How to complete this task ->
Keep every line of the data below that has the string "Node" and present those lines.

== Task material ==

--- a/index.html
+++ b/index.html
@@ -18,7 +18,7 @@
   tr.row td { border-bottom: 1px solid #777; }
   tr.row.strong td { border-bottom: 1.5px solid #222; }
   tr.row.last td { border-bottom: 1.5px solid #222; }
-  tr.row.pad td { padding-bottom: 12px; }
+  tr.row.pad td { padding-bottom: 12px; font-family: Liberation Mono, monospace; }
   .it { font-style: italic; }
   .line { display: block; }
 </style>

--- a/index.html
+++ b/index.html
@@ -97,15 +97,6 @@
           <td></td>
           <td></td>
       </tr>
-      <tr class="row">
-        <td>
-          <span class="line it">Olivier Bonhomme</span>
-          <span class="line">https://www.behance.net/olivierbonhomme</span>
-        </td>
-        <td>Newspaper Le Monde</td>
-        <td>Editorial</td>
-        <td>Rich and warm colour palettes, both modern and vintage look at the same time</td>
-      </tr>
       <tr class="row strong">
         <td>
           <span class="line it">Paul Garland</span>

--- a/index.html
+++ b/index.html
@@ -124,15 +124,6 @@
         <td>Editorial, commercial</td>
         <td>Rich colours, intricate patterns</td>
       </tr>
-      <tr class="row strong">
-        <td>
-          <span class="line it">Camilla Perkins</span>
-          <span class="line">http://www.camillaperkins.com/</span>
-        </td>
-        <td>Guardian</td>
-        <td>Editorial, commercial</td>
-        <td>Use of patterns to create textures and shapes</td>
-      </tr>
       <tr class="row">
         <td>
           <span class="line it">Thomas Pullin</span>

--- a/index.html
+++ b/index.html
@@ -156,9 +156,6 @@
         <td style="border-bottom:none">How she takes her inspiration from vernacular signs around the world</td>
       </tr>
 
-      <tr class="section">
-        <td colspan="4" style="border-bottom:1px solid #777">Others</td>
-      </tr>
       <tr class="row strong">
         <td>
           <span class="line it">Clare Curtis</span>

===
== Task material ==

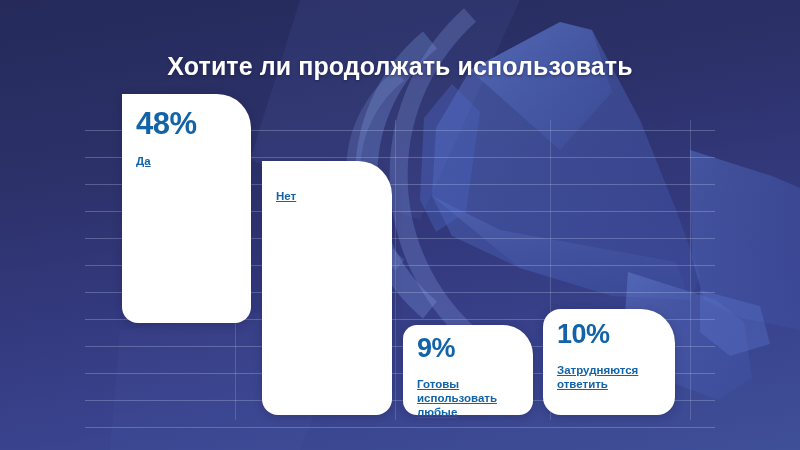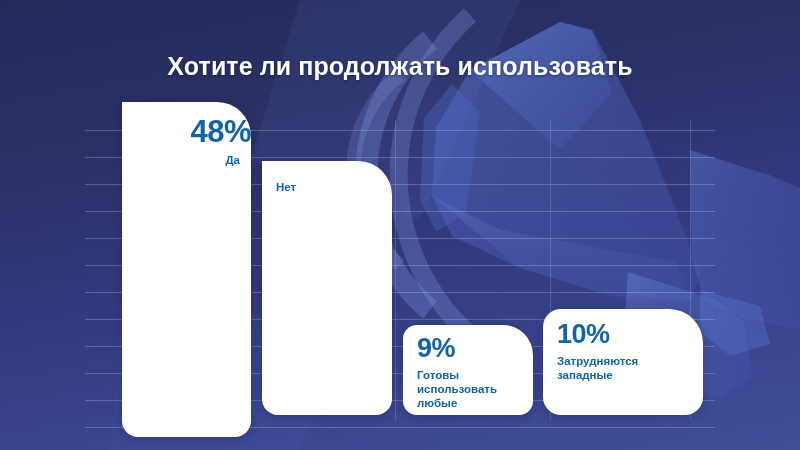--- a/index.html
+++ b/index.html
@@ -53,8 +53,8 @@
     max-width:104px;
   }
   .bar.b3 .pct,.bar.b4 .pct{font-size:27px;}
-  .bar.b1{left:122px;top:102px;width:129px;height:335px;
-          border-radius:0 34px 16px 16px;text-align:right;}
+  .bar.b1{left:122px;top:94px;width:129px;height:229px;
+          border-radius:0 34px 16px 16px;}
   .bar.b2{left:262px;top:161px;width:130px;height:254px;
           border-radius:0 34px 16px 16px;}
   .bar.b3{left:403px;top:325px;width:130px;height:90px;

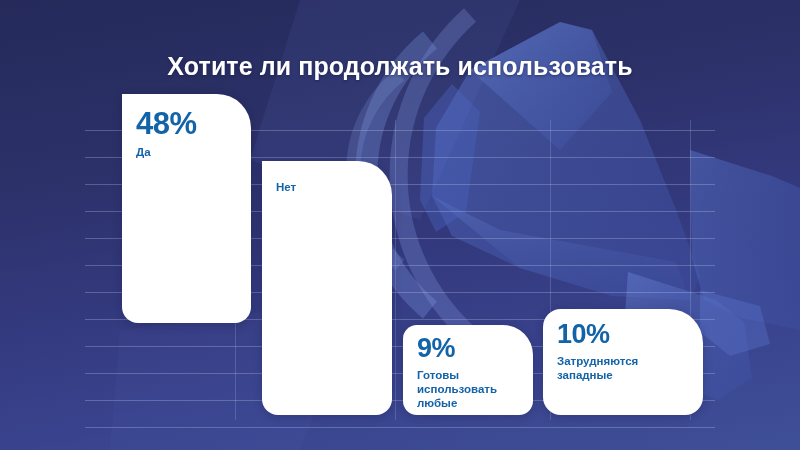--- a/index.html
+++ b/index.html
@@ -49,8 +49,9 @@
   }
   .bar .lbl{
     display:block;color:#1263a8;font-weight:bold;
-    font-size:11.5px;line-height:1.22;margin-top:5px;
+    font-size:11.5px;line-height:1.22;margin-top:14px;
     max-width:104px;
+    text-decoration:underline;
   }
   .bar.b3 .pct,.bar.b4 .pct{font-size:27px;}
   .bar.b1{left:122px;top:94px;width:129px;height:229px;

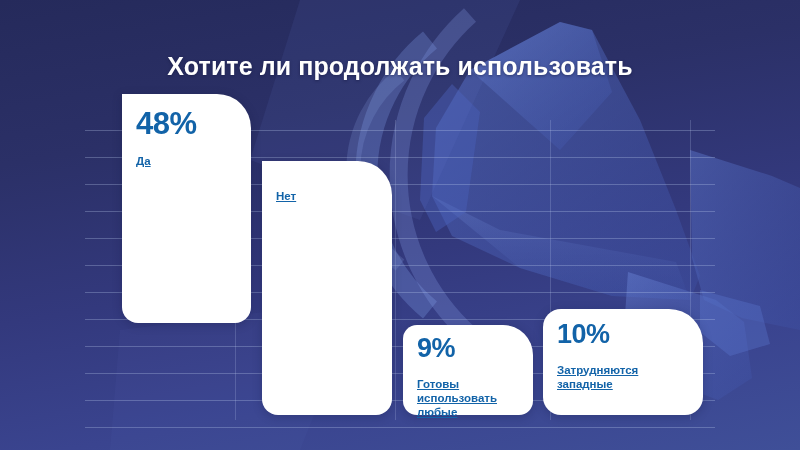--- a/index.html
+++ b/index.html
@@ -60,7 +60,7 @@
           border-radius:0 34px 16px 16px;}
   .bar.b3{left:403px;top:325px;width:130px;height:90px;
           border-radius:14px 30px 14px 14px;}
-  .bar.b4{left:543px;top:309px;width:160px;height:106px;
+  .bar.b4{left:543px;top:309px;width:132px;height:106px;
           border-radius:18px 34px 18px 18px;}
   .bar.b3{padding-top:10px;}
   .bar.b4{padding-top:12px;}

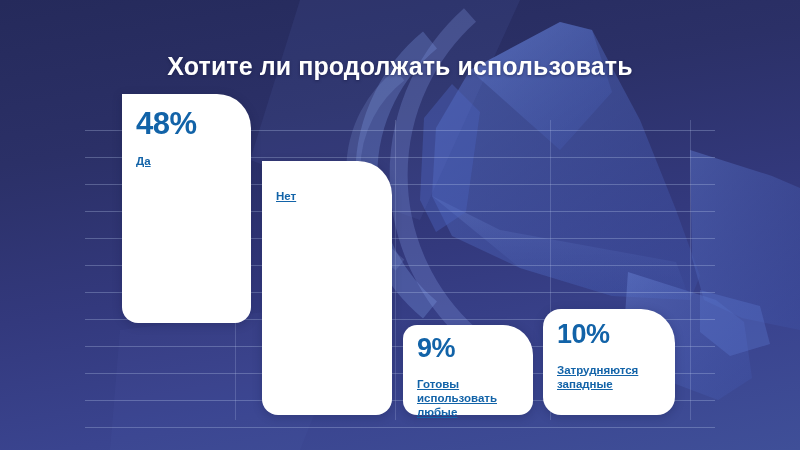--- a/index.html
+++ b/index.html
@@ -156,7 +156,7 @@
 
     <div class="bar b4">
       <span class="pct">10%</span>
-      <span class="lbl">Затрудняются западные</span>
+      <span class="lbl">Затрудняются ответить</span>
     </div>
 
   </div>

===
== Task material ==

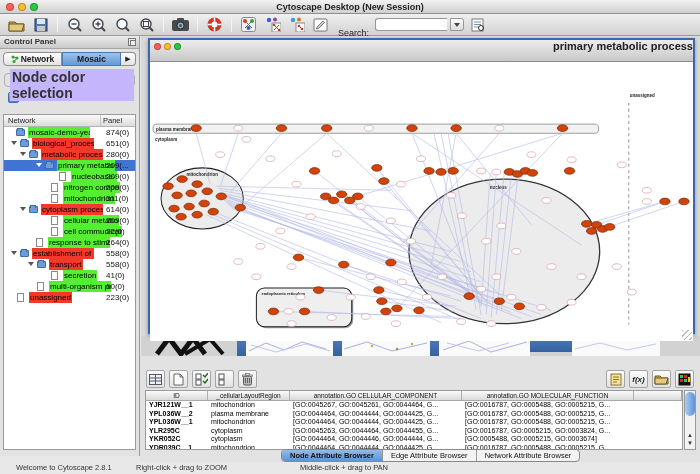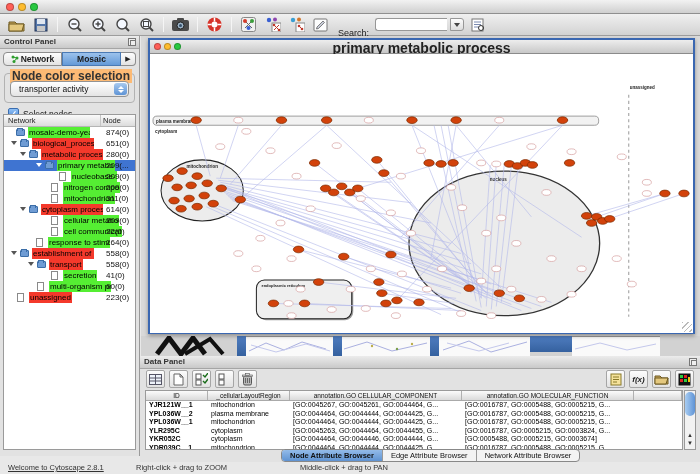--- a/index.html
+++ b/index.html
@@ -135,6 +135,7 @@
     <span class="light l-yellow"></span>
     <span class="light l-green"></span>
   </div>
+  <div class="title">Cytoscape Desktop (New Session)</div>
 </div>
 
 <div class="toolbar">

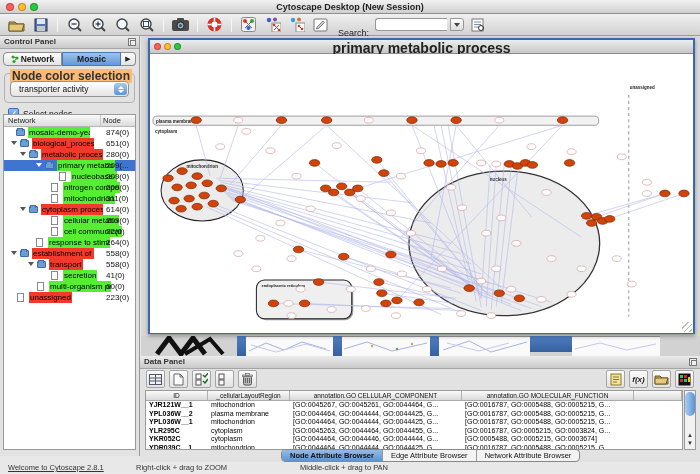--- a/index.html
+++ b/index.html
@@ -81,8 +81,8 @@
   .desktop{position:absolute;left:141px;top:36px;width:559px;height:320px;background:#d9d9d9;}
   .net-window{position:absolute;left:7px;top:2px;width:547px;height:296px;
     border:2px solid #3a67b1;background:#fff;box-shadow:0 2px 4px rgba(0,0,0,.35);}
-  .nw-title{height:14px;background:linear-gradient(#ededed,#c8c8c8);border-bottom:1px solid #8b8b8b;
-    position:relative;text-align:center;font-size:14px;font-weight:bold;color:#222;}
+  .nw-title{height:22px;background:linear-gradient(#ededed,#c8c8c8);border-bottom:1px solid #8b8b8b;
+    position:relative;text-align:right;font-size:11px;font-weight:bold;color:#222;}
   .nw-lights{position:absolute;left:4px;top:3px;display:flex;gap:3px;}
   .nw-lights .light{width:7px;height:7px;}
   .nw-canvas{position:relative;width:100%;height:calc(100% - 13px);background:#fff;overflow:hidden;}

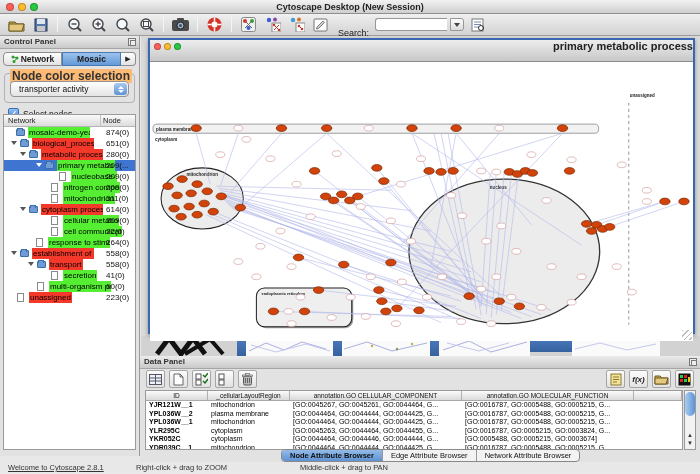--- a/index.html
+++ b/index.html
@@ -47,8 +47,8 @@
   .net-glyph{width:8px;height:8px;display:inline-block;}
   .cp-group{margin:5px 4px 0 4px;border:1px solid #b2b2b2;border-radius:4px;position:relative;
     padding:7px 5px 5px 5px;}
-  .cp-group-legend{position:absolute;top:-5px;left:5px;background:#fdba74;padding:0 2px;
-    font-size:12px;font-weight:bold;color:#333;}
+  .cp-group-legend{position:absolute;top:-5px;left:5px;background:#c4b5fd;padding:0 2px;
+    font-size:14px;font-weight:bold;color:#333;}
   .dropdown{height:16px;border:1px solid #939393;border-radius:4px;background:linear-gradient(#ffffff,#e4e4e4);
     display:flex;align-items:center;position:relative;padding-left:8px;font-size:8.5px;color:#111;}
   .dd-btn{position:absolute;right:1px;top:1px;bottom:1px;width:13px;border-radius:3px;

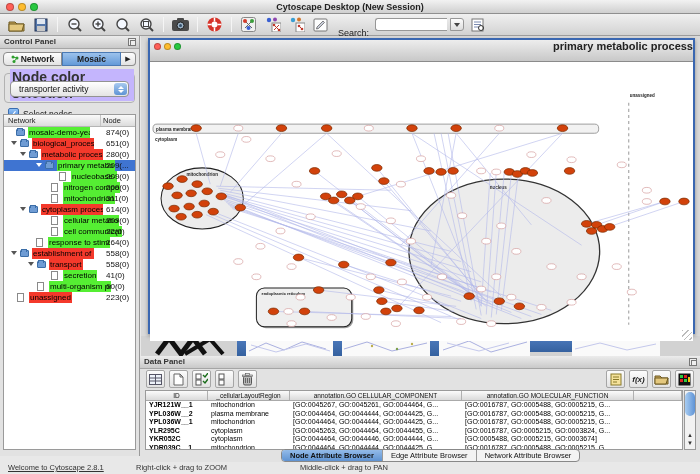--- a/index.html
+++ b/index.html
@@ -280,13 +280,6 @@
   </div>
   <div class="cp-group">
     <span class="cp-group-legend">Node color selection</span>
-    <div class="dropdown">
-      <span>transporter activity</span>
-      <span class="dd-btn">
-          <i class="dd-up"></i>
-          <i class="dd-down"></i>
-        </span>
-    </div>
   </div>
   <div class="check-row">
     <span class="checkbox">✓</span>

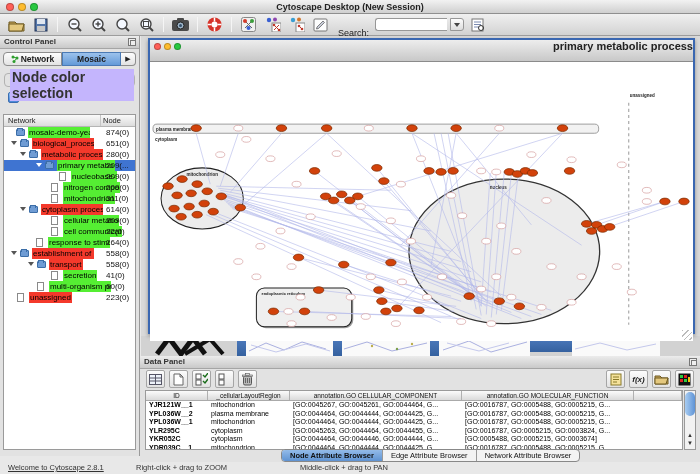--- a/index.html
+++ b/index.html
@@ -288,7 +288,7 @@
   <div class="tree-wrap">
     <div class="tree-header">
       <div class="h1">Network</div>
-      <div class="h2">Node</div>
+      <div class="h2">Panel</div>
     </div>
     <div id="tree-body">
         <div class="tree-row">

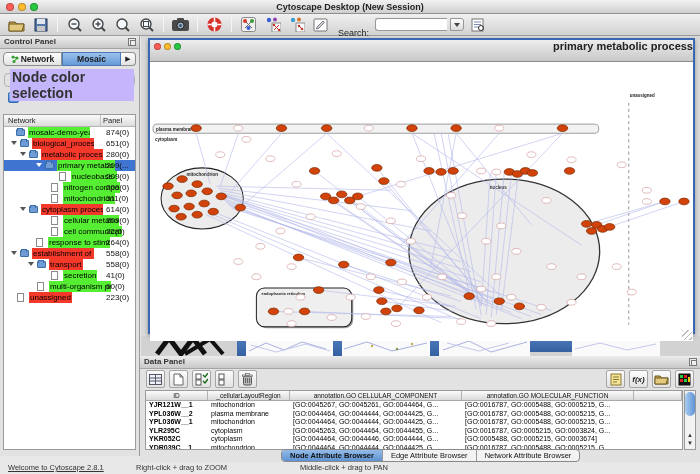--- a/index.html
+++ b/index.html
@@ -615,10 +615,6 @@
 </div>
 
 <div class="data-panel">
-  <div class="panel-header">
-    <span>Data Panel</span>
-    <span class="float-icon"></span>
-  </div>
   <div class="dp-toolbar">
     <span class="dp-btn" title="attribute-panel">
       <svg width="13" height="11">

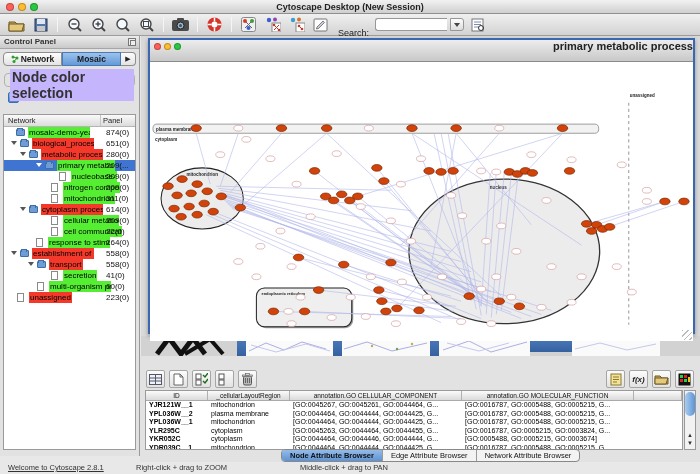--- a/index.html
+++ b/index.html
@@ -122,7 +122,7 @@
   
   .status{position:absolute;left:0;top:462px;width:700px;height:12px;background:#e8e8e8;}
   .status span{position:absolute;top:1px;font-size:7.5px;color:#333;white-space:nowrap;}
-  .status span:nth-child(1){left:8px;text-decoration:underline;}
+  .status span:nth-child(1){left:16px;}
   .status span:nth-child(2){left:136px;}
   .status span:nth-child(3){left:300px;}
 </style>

===

Answer below ->
     <span class="cp-group-legend">Node color selection</span>
-      <div class="h2">Node</div>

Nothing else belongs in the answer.